The four other figures in the appendix can be generated by running their corresponding plotting_*.R scripts in a similar fashion.

Note that as these five plotting scripts are executed, they will also calculate and save the summary data for the five tables presented in the appendix into a single .csv file in the corresponding directory.

### 5.2. Path B: Full Reproduction from Scratch (Optional)


This path re-runs the entire experimental pipeline, including data generation and model fitting.

**WARNING:** This process is computationally expensive.

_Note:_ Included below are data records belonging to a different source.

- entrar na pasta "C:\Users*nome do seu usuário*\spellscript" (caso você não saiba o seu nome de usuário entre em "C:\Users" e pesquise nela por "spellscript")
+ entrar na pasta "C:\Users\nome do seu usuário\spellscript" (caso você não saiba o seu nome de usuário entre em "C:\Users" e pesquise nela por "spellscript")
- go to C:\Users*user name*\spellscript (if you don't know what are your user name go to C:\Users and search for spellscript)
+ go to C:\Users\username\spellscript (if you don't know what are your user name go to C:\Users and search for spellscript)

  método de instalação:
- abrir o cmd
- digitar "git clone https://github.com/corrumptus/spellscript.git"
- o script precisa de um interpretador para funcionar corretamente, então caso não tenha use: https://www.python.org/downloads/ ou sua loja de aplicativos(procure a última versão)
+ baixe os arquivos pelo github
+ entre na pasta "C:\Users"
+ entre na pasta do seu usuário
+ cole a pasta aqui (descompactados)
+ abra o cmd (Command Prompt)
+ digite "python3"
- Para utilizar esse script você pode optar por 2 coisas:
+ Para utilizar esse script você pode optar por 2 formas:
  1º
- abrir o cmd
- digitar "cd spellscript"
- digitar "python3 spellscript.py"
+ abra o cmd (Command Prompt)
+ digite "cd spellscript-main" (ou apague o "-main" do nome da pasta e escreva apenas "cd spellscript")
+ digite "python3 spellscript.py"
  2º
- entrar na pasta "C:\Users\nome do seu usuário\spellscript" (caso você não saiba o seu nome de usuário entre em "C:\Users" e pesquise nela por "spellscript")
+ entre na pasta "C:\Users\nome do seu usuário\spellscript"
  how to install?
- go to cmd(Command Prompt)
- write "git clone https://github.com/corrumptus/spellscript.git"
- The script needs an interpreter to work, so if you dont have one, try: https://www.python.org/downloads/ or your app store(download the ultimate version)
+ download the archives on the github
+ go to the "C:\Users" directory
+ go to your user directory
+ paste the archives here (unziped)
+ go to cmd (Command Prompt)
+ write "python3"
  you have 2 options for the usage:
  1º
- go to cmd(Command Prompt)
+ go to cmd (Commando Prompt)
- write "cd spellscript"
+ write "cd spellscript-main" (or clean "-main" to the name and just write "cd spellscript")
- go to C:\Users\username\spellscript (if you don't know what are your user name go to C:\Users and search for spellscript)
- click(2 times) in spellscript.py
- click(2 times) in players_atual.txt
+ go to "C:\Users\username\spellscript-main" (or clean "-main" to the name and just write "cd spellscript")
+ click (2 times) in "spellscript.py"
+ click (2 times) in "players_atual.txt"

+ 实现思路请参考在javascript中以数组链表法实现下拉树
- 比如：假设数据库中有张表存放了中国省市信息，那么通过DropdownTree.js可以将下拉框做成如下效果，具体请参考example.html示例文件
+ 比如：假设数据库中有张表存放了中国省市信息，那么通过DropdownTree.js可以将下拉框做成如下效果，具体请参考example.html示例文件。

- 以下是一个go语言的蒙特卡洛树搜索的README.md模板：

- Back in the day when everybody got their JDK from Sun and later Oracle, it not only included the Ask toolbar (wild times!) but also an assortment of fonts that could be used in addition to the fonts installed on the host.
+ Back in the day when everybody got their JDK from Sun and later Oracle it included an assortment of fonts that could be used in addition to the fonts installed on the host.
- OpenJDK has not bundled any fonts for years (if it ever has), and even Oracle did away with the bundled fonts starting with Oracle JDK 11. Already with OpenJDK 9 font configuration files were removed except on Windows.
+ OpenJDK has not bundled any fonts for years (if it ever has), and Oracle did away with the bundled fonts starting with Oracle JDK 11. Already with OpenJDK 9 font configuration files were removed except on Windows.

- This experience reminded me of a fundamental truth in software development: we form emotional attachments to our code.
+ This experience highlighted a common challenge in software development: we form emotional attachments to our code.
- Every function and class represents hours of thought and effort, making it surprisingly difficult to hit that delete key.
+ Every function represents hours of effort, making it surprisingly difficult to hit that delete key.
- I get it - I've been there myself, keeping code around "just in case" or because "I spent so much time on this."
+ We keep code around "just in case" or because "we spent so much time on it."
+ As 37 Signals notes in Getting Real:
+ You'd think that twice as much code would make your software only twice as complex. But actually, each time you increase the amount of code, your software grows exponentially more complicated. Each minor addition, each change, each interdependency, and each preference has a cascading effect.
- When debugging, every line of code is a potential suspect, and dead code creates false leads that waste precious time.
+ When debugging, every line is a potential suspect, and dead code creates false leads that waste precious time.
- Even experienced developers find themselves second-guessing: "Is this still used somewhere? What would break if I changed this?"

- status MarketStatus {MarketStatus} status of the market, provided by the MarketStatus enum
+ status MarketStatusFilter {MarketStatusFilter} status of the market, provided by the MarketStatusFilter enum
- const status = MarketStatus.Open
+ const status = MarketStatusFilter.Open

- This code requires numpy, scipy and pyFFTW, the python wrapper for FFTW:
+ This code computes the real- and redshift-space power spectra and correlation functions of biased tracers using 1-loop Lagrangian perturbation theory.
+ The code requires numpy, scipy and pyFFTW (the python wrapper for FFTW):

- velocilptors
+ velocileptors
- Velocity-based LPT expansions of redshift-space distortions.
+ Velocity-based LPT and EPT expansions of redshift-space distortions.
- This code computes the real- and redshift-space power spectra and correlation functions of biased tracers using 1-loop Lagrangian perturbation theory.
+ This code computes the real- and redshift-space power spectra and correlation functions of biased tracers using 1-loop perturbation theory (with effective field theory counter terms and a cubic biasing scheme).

1. **Configure Parameters:**
To run the simulation for a specific parameter group, you must first manually edit the parameters at the top of the simulate_study_program.R script. Open the file and modify the values for D, p, q, and k (on lines 19-22).

2. **Run the Main Simulation:**
After saving your changes to the script, run it from the project's root directory:

```bash
simulate_study_program.R
```

*Estimated runtime: Approximately [4 hours] on an i9-14900k CPU per parameter group.*

This process will generate or overwrite the .csv file in the main directory corresponding to the parameter group you selected in the script. After it completes, you can follow the steps in Path A to generate the figures.
This path re-runs the entire experimental pipeline, including data generation and model fitting.

## 6. License

Upon acceptance, the code will be made available under an MIT License.